Intended for healthcare professionals

Education And Debate

All together now: why social deprivation matters to everyone

BMJ 1996; 312 doi: https://doi.org/10.1136/bmj.312.7037.1026 (Published 20 April 1996) Cite this as: BMJ 1996;312:1026
  1. Graham C M Watt, professor of general practicea
  1. a University of Glasgow, Woodside Health Centre, Glasgow G20 7LR
  • Accepted 3 April 1996

Inequalities in health in the United Kingdom are widening as a result of economic policy. By focusing on specific diseases, health policy fails to address why less prosperous groups die earlier from most major categories of death. By concentrating on actions which can be taken by individuals and local communities health policy ignores actions which require the support and involvement of society as a whole. Clinicians see the consequences of health and economic policy in their everyday practice and could contribute more effectively to public debate. There is a crying need to improve public and professional understanding of the links between health, education, and economic policy and the consequences for everyone of the increasing social and economic exclusion of a substantial proportion of the population.
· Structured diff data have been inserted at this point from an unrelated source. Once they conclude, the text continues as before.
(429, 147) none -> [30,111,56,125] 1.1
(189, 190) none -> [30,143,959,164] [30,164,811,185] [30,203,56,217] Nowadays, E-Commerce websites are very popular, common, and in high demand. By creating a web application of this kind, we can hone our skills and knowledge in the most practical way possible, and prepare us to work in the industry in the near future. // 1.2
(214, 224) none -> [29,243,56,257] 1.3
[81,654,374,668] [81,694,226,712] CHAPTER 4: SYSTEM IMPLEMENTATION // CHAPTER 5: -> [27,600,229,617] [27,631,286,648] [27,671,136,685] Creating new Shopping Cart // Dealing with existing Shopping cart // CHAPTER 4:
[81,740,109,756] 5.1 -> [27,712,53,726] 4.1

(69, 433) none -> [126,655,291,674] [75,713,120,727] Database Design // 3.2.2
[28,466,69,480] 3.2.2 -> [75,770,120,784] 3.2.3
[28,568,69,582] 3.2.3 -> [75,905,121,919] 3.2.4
“Alcoholics, drug addicts, rioters, vandals and criminals, the obese, the handicapped, the mentally ill, the poor, the homeless, the unemployed and the hungry, whether close at hand or in the Third World—all these are seen as problem groups, different and separate from the rest of their society,” wrote the late Geoffrey Rose.1 Writing on the epidemiology and prevention of health and social problems, Rose likened these problems to the tips of icebergs, commenting that the visible tip could be neither understood nor properly controlled if it were seen as the whole problem.
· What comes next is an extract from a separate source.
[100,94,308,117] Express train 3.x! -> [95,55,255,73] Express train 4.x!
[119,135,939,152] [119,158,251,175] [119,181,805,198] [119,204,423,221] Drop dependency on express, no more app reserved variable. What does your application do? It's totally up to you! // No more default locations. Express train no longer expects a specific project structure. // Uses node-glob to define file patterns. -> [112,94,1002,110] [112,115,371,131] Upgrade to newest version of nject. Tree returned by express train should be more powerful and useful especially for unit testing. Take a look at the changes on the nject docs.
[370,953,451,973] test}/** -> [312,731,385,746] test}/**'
The visible tip of the iceberg, or prevalence, is a function of its total mass, which is determined by the population average. Rose argued that a population strategy to sink the iceberg rather than to attack its tip is necessary whenever risk is widely diffused throughout a population.2

We are familiar and comfortable with this argument in relation to variables such as blood pressure,3 cholesterol,4 and alcohol.5 Less familiar is the iceberg effect which determines the higher prevalence of depression and other mental health problems in areas of socioeconomic deprivation.1 The general practitioner in such an area knows he or she is hard worked but, without epidemiology, may not appreciate the extent to which that workload is socially patterned.6 7 Clinical initiatives such as the “Defeat depression” campaign8 9 can help to identify and treat the tip of the iceberg but do not address the fundamental problem.
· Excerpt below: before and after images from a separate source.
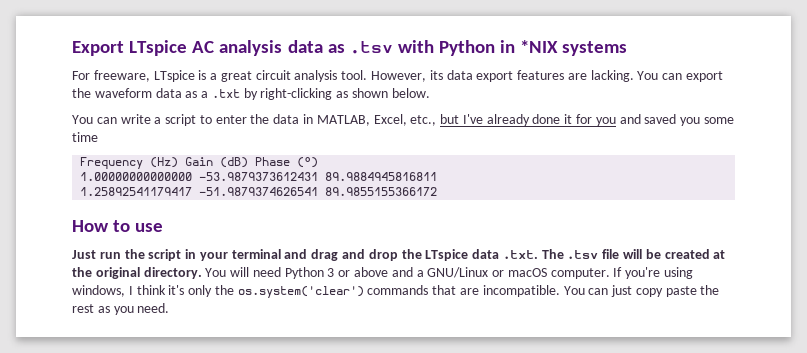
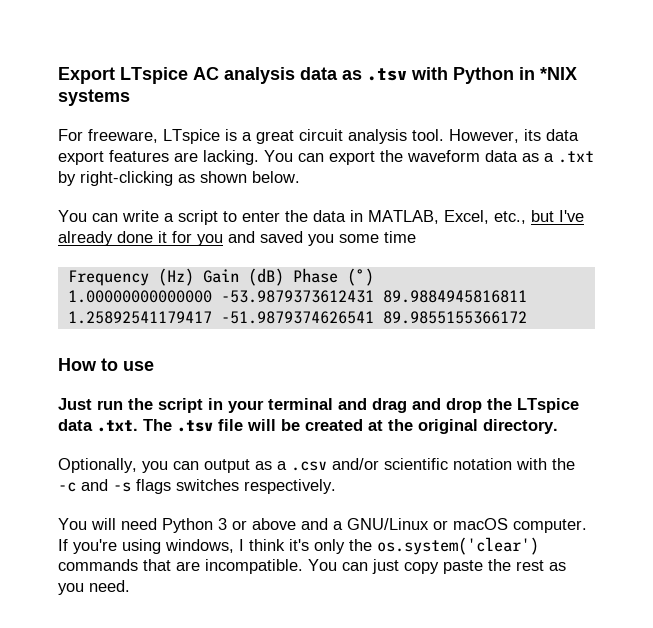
(202, 273) none -> [58,458,575,473] [58,479,336,494] // Optionally, you can output as a .csv and/or scientific notation with the -c and -s flags switches respectively. //

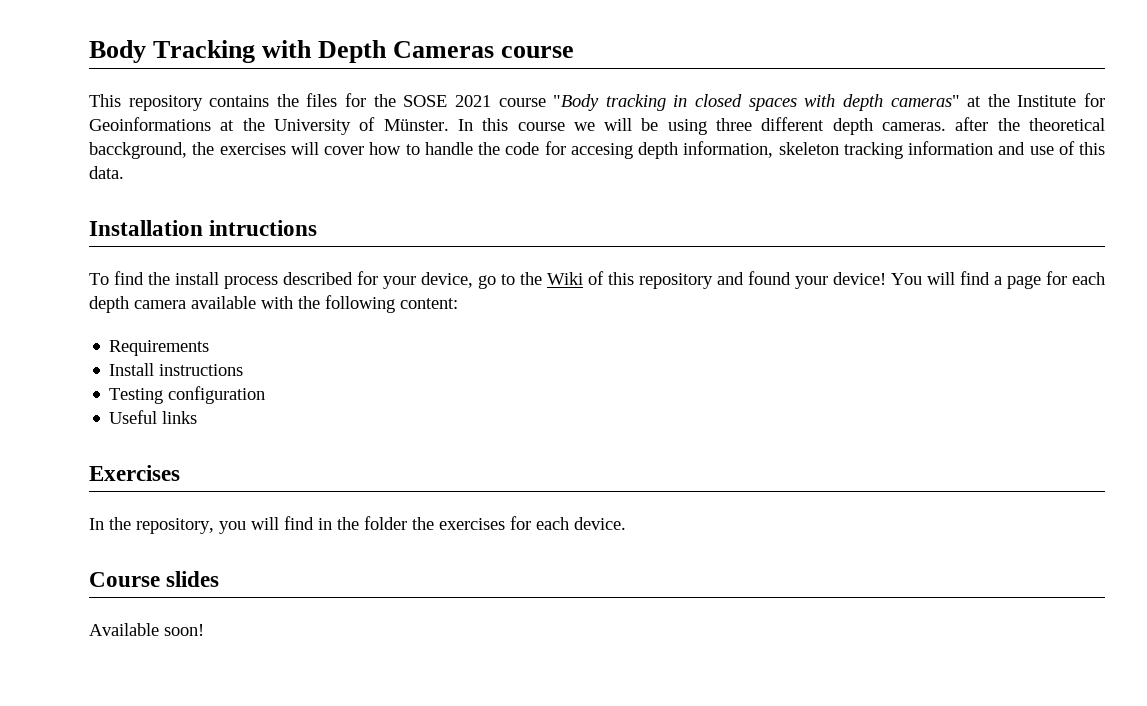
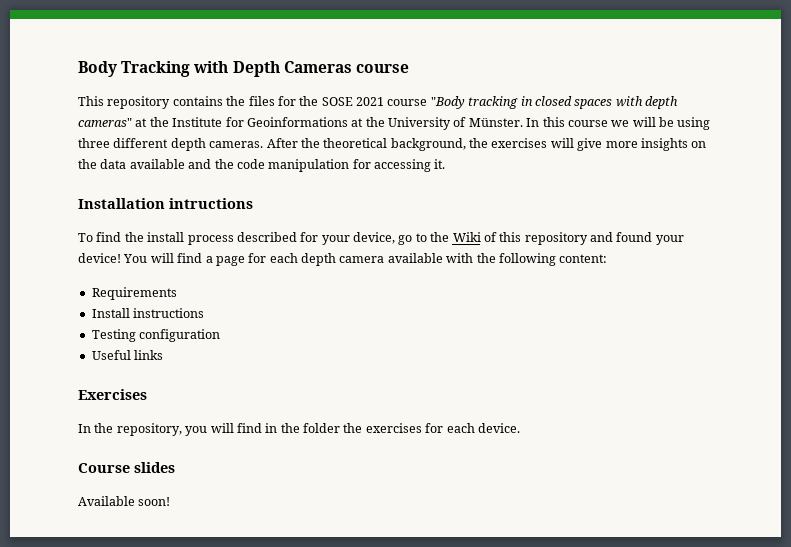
[955,117,989,131] after -> [266,138,298,148] After
[89,142,187,159] bacckground, -> [390,138,466,151] background,
[324,141,1105,159] [89,166,124,179] cover how to handle the code for accesing depth information, skeleton tracking information and use of this data. -> [577,138,707,151] [78,159,446,172] give more insights on the data available and the code manipulation for accessing it.

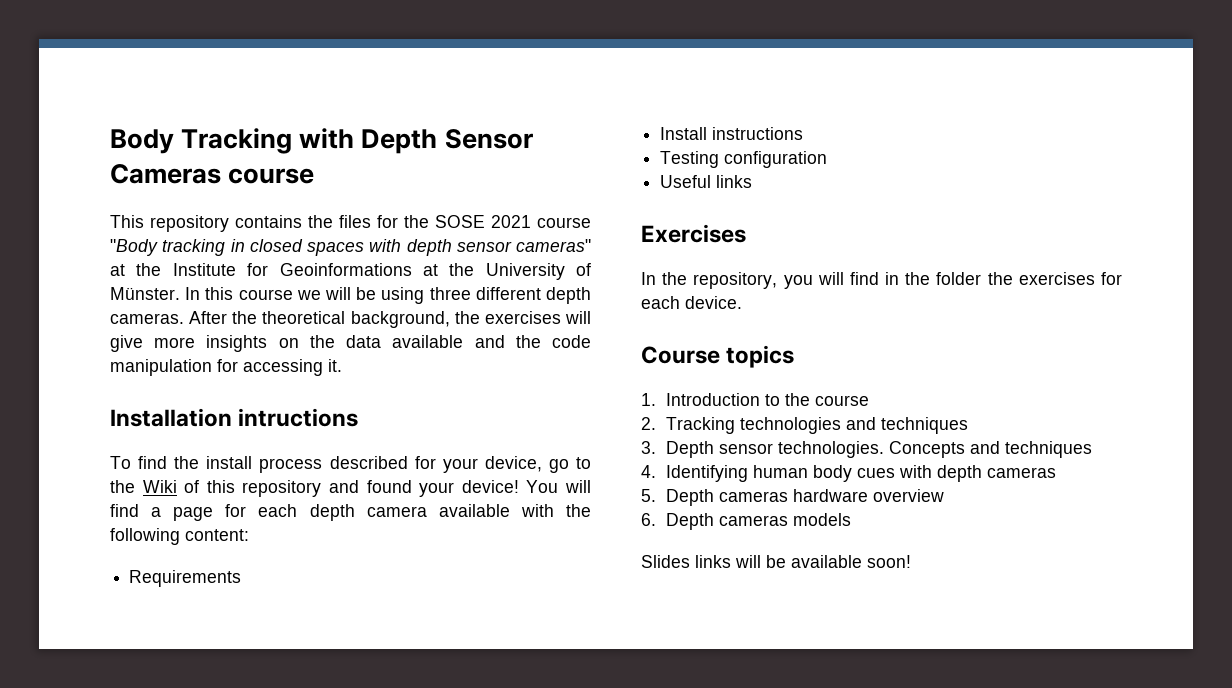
(280, 69) none -> [444,129,533,149] Sensor
(678, 102) none -> [456,241,512,252] sensor
[134,462,175,473] [78,496,135,506] slides // Available -> [726,345,795,368] [641,393,869,406] [641,417,968,434] [641,441,1092,458] [641,465,1056,482] [641,489,944,506] [641,513,851,530] [641,555,862,568] topics // 1. Introduction to the course // 2. Tracking technologies and techniques // 3. Depth sensor technologies. Concepts and techniques // 4. Identifying human body cues with depth cameras // 5. Depth cameras hardware overview // 6. Depth cameras models // Slides links will be available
General practice in deprived areas

“When sorrows come, they come not single spies but in battalions.” Hamlet's predicament is that of primary care in deprived areas, where health and social problems within families are characterised by their number, severity, and complexity. Consultation rates are higher and consultation times shorter.10 11 Within each consultation there is a crowded potential agenda of the presenting complaint, the patient's understanding and way of coping, other continuing problems, and opportunities for health promotion.12 Deprivation payments recognise the difficulty of reaching health promotion targets in these areas but do not address the basic problem.13 14

The inverse care law is not a relic from the past.15 It represents the continuing truth that progress is most difficult in areas where patients and their doctors are hard pressed. The recent review of evidence for effective NHS interventions in such areas is doubly perverse16: firstly, because evidence based medicine from randomised controlled trials is least likely to emerge from areas of socioeconomic deprivation, and, secondly, because in these areas health is not something that the NHS can readily produce. Rose argued that the primary determinants of disease are economic and social, and therefore, that its remedies must also be economic and social.1 “Medicine and politics cannot and should not be kept apart.”

A tale of two cities

This issue is illuminated by a comparison of mortality rates in Scotland's two largest cities. Coronary mortality rates are over 40% higher in Glasgow than in Edinburgh for men and women.17 Comparing risk factors shows that cholesterol concentrations are higher in Edinburgh, as is the prevalence of type A personality behaviour.18 19 Edinburgh people are slightly taller and thinner and have slightly lower blood pressures and alcohol intakes. There is no difference in exercise but substantial differences in smoking behaviour and differences in the consumption of fruit and vegetables.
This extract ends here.